Der Abend kam und der Brei stand im offenen Fenster von Nimmersatt. Schon bald hörte er scharrende Geräusche und jemand schimpfte: „Was ist denn das? So einen faden Brei hab ich ja bei noch niemandem bekommen. Da muss die arme Seele aber sehr, sehr arm sein.“
„Oh, ja!“, jammerte der Halsabschneider. „Ich brauche Gold, hörst du? Viel Gold! Einen ganzen Sack bist du mir nun schuldig, da du meinen Brei gegessen hast!“
Plon schüttelte den Kopf, wackelte mit seinen großen Ohren und sagte: „Du bist arm? Ich glaube eher, du bekommst deinen Hals nicht voll! Aber du hast recht. Ich habe deinen Brei gegessen und stehe nun in deiner Schuld. So nimm denn den Sack mit Gold und ich will dich nie wieder sehen müssen!“
Nimmersatt rieb sich die Hände und war’s zufrieden. Als er den Sack jedoch öffnete, um sich an dem Glanz des Goldes zu erfreuen, strömten Mäuse heraus und liefen in alle Ecken des Hauses. Oh, wie erschrak sich der Halsabschneider, drohte mit der Faust hinter Plon her und hörte eine höhnisch lachende Stimme über sich.
„Hast den Brei nicht selbst gekocht! Brauch dich also nicht belohnen!“
„Es war aber meine Hirse, die du gegessen hast!“, schrie Nimmersatt wütend.
„Schlechter Brei hin oder her! Hast du allen ernstes geglaubt, dass ich einen Reichen für so einen schlechten Brei auch noch belohne? Weißt du, meine Hilfe können nur arme Menschen erwarten. Mit Reichen treibe ich meinen Spott wie du mit Mittellosen.“
Damit hatte Nimmersatt nicht gerechnet. Von Tag an ging es ihm immer schlechter. Niemand mehr lieh sich Geld bei ihm und sein Korn fraßen die Mäuse. Bald schon war er ein armer Mann, von dem sich alle Leute abwandten.

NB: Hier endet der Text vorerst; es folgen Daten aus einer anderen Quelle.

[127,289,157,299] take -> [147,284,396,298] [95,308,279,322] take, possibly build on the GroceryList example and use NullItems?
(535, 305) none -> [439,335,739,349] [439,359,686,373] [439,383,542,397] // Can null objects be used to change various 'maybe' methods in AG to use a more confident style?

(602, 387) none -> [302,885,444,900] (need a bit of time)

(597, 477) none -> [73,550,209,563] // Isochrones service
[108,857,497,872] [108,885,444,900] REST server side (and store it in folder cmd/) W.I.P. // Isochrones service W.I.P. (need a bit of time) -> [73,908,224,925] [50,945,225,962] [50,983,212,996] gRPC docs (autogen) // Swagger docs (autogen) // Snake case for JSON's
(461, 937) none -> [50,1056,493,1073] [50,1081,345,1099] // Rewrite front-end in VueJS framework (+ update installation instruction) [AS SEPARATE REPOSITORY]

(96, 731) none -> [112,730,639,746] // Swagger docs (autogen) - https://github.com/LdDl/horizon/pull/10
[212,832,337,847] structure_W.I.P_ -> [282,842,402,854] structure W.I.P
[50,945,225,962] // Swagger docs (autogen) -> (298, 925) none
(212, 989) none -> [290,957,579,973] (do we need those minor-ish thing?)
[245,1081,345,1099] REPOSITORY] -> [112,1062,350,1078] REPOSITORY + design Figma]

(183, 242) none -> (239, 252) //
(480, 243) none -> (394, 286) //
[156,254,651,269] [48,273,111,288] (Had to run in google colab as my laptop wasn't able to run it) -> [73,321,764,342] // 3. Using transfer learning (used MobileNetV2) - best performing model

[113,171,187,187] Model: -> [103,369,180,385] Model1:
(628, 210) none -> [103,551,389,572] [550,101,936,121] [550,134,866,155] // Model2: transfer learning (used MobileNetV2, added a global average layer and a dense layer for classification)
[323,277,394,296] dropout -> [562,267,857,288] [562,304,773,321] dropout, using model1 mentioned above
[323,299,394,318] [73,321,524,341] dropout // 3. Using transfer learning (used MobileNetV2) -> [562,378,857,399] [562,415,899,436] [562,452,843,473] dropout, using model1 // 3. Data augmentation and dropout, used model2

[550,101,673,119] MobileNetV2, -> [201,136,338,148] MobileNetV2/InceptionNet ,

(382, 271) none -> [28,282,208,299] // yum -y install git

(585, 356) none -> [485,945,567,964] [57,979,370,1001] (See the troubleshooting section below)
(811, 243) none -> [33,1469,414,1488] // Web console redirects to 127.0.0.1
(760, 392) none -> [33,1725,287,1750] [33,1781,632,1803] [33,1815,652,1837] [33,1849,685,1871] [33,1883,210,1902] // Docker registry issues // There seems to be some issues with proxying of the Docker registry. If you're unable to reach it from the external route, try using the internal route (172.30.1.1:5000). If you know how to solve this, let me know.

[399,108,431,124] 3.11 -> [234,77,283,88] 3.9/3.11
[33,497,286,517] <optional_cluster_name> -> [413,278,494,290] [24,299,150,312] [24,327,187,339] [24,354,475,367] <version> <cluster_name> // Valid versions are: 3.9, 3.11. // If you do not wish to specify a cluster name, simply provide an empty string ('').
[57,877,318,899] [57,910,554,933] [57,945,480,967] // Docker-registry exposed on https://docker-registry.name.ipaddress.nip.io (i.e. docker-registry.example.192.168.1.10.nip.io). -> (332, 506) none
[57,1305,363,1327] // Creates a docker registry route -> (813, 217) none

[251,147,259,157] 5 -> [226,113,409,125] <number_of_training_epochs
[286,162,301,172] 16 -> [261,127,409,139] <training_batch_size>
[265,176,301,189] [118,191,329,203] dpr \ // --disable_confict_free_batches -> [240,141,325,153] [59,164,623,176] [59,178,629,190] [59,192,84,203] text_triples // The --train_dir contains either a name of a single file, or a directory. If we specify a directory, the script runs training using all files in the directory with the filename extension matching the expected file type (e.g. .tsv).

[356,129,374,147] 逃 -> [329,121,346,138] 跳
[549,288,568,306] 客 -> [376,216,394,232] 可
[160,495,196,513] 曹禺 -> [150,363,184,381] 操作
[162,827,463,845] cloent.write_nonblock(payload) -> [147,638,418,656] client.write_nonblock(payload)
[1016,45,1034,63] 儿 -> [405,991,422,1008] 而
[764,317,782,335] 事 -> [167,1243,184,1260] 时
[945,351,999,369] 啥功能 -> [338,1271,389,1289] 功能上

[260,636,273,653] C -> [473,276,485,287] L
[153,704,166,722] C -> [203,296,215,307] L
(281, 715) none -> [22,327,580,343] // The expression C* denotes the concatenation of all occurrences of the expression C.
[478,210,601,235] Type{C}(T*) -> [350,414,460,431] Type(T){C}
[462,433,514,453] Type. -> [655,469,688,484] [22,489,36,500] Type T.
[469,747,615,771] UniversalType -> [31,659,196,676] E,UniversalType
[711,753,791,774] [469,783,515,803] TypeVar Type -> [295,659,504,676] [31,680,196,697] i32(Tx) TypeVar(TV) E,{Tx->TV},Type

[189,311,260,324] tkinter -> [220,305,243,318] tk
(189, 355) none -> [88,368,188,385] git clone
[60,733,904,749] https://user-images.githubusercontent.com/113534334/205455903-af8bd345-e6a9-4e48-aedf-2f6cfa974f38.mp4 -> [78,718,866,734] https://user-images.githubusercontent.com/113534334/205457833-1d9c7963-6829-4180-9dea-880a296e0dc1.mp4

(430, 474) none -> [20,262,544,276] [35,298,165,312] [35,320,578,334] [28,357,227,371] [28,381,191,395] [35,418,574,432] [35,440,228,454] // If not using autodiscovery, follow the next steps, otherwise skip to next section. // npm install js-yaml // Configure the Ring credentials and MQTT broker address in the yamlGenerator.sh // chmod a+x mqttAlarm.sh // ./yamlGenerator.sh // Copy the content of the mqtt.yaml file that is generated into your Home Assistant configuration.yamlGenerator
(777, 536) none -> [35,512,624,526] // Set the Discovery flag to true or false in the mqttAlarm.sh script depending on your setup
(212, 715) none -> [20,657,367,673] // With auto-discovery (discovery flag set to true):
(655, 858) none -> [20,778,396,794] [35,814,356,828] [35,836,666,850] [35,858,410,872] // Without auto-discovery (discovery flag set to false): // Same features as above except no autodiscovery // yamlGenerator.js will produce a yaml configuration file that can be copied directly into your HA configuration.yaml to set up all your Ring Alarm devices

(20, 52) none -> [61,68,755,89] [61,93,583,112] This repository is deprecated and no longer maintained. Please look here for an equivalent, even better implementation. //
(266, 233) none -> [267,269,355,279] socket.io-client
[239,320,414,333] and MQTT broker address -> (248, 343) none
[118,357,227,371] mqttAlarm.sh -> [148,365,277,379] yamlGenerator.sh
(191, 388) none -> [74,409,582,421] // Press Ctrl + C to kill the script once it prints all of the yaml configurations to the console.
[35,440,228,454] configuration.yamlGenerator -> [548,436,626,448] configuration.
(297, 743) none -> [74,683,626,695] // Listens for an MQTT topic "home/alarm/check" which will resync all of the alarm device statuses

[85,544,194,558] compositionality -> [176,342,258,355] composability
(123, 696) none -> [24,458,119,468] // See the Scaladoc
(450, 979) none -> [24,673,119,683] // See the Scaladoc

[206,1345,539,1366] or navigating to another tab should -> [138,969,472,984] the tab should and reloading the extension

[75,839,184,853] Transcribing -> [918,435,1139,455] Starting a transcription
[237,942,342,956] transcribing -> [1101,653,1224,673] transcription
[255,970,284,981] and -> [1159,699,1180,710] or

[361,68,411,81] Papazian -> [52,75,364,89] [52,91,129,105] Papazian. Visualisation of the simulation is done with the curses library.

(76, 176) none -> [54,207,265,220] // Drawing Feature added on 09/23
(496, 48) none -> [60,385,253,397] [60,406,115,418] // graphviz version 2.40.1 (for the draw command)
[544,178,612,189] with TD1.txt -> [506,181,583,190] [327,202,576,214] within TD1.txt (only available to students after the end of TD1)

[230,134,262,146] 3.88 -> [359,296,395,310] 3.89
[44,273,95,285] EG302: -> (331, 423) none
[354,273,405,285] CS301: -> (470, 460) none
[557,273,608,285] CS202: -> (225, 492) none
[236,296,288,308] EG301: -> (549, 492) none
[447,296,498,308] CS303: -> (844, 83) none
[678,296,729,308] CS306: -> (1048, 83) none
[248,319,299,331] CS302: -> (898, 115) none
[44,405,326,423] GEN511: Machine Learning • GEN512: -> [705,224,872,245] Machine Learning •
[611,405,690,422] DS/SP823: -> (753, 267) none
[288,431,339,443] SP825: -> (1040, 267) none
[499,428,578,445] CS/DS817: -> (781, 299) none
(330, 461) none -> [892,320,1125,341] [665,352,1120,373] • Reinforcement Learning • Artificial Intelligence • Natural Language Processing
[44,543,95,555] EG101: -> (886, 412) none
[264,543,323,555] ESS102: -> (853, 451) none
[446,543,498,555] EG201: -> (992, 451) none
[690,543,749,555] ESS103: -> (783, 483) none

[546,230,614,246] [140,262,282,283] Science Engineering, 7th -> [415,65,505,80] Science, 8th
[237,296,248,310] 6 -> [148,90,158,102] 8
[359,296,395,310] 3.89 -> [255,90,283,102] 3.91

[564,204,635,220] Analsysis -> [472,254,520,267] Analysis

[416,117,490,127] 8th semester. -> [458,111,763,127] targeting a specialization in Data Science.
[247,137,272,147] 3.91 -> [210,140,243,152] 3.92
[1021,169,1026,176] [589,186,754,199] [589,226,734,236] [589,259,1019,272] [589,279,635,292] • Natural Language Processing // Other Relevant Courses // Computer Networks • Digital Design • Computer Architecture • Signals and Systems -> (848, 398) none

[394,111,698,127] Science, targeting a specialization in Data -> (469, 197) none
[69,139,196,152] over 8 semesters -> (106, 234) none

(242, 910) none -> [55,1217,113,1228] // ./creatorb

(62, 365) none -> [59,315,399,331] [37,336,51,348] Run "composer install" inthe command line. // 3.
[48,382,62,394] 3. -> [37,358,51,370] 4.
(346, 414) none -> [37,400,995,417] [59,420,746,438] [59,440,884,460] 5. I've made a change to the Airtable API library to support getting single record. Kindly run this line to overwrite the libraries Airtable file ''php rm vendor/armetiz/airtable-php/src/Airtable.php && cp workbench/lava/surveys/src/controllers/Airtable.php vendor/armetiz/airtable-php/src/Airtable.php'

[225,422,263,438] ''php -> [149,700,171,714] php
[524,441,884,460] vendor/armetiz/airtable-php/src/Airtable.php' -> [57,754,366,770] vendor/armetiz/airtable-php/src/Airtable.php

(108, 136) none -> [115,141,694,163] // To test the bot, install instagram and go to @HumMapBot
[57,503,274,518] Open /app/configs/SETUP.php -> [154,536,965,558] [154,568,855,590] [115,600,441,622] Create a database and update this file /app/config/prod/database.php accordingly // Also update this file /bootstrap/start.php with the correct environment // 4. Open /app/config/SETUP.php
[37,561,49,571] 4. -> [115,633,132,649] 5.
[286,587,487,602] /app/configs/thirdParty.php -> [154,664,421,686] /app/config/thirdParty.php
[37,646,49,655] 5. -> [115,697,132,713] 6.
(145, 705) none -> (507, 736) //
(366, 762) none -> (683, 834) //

Arne hingegen wurde von den Dorfbewohnern geliebt, war er doch auch zu jedermann freundlich und hilfsbereit. Schon bald wurde er zum Bürgermeister gewählt, heiratete ein fleißiges, gutes Mädchen aus der Nachbarschaft, pflügte mit einem eigenen Pferd sein Land und mit den Jahren erfüllten sechs Kinder das Haus mit fröhlichem Lachen. Arne war nun wunschlos glücklich und das alles verdankte er seiner geliebten Großmutter Malchen und dem Hausdrachen Plon.